Baca juga: Bupati Bandung Barat Instruksikan Disnaker Gencarkan Pembinaan Usai Temuan Sidak Dedi Mulyadi
Dedi pun lebih dulu meminta Dinas Tenaga Kerja melakukan pendataan terhadap seluruh pekerja di perusahaan-perusahaan tersebut, termasuk memastikan jumlah buruh dan hak-hak yang belum dipenuhi.
“Saya meminta Kepala Disnaker mengidentifikasi dulu karyawannya ada berapa. Nanti mereka yang tidak dibayar sesuai ketentuan akan saya alihkan bekerja di sektor lain,” katanya.
Dedi mengatakan sebagian besar perusahaan hanya mempekerjakan antara lima hingga 60 orang, sementara perusahaan terbesar memiliki sekitar 600 pekerja.
Mayoritas buruh juga merupakan lulusan sekolah dasar dan telah berusia lanjut sehingga membutuhkan perhatian khusus apabila nantinya harus dipindahkan ke sektor pekerjaan lain.

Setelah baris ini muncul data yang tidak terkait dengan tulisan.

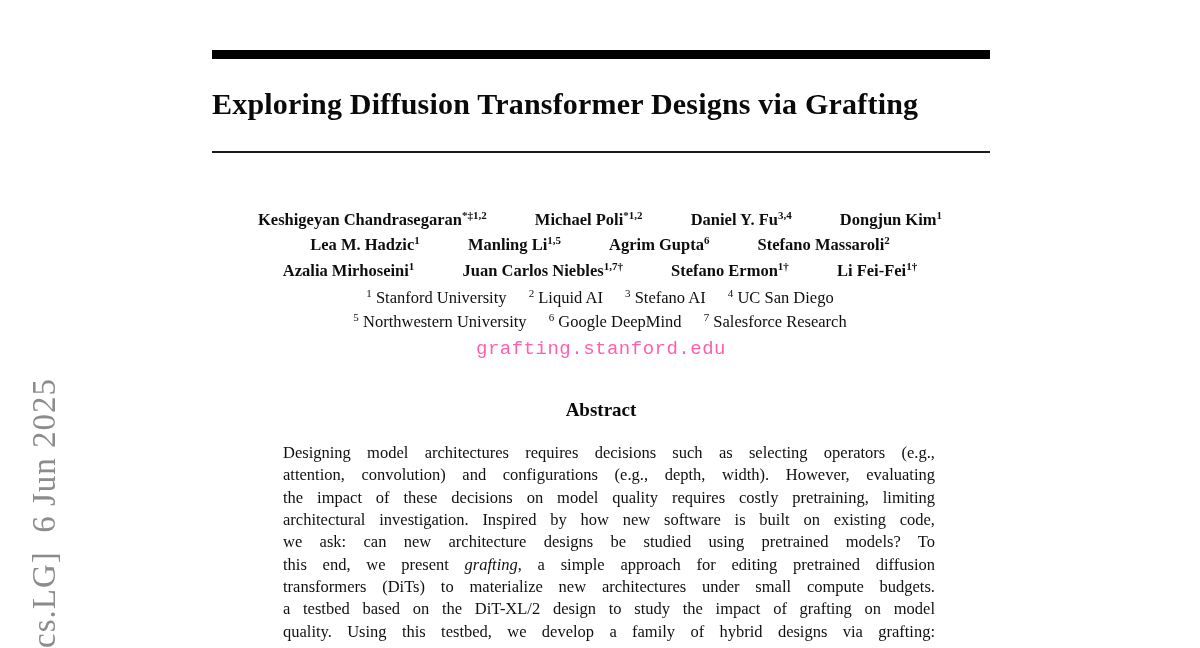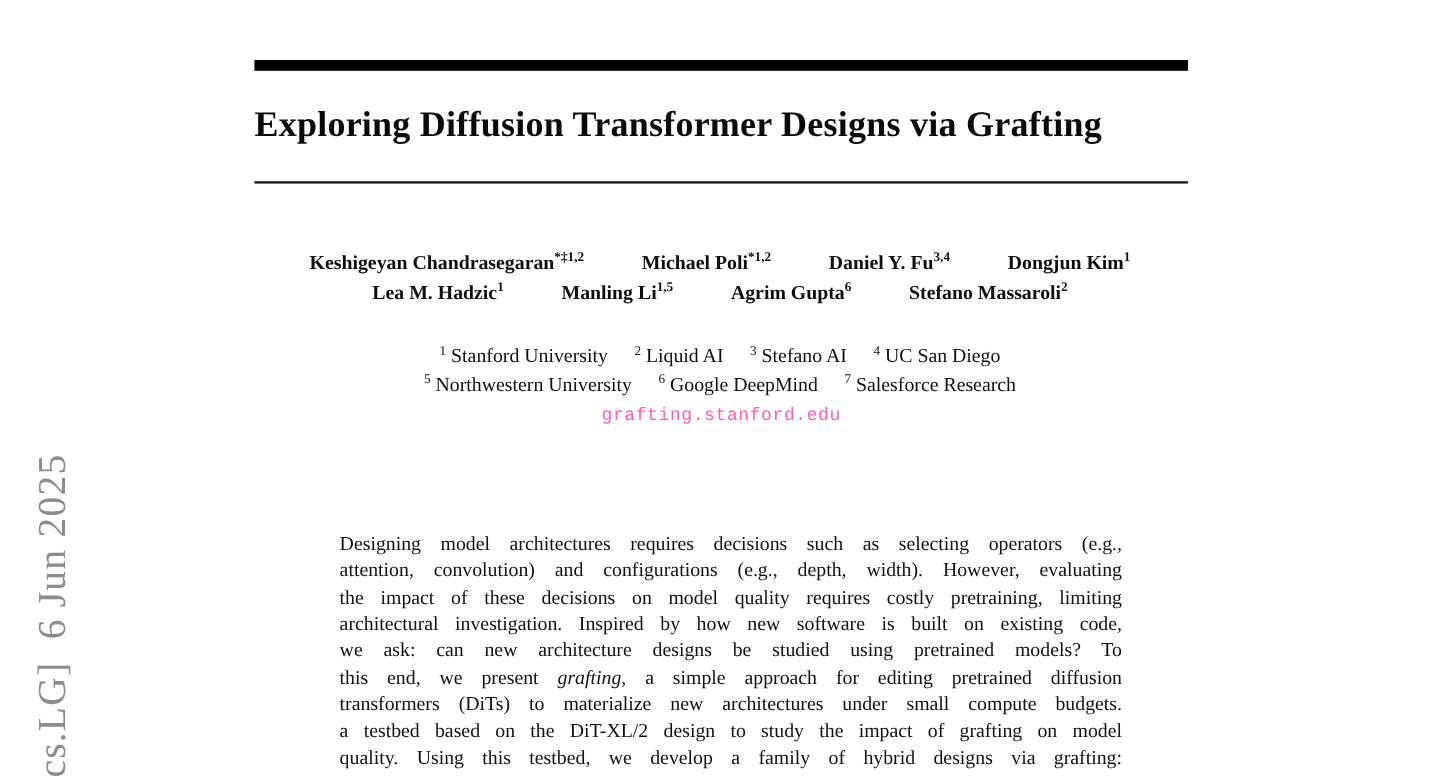"Azalia Mirhoseini1 Juan Carlos" div.author-line { html: none -> <div> <span><span>Azalia Mirhoseini</span><sup>1</sup></span> <span><span>Juan Carlos Niebles</span><sup>1,7†</sup></span> <span><span>Stefano Ermon</span><sup>1†</sup></span> <span><span>Li Fei-Fei</span><sup>1†</sup></span> </div> }
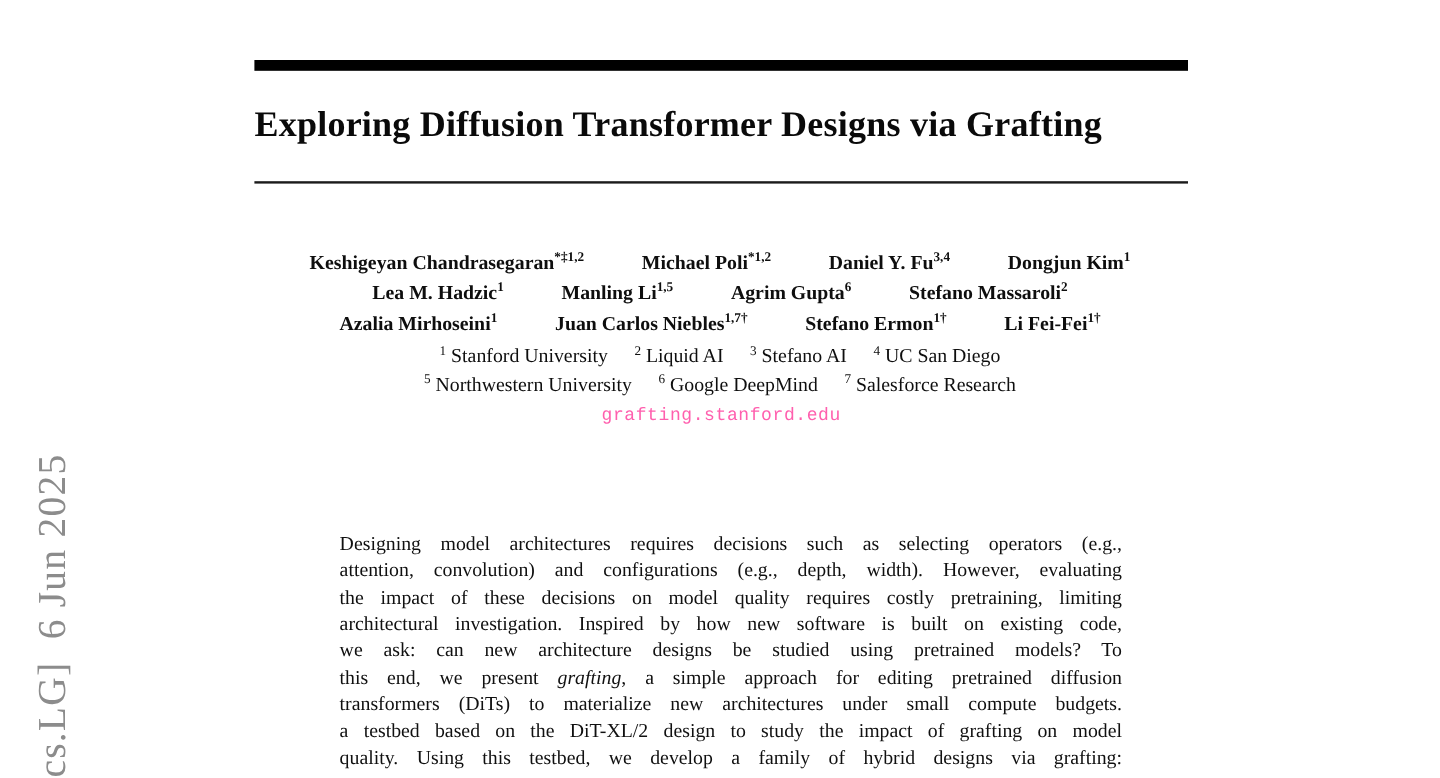"grafting.stanford.edu" .project-link { font-size: 15px -> 19px }
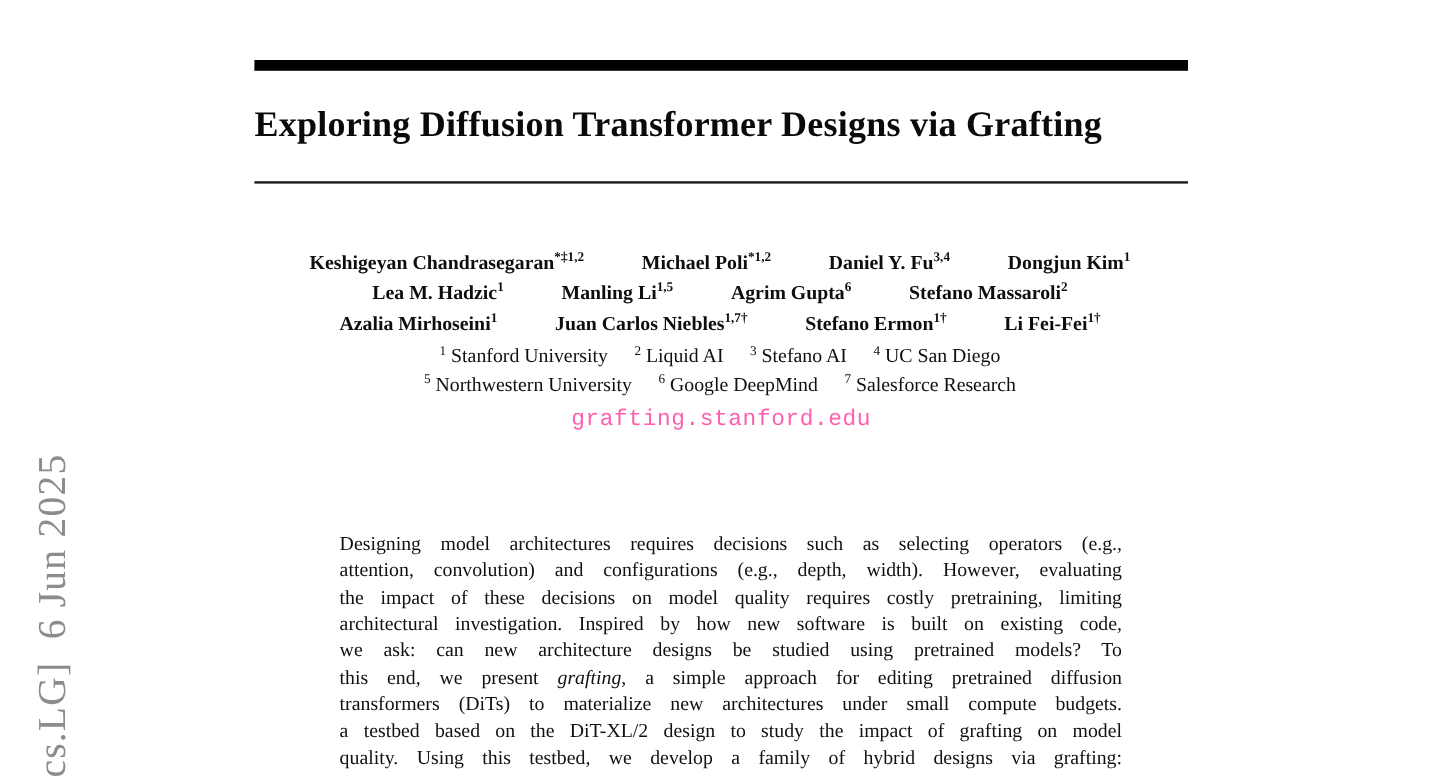"Abstract" div.abs-heading { html: none -> <div>Abstract</div> }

Ia menyebut Pemerintah Provinsi Jawa Barat memiliki kebutuhan tenaga kerja di sejumlah bidang, salah satunya tenaga kebersihan, yang dapat menjadi alternatif penempatan bagi para pekerja terdampak.
“Jangan sampai saya melakukan penindakan terhadap perusahaannya, kemudian karyawannya malah tidak bekerja. Itu yang ingin kami hindari,” tegas Dedi.
Setelah proses pendataan pekerja selesai dilakukan, Pemerintah Provinsi Jawa Barat akan menentukan langkah penanganan terhadap perusahaan-perusahaan yang diduga melanggar ketentuan ketenagakerjaan maupun aturan lingkungan hidup.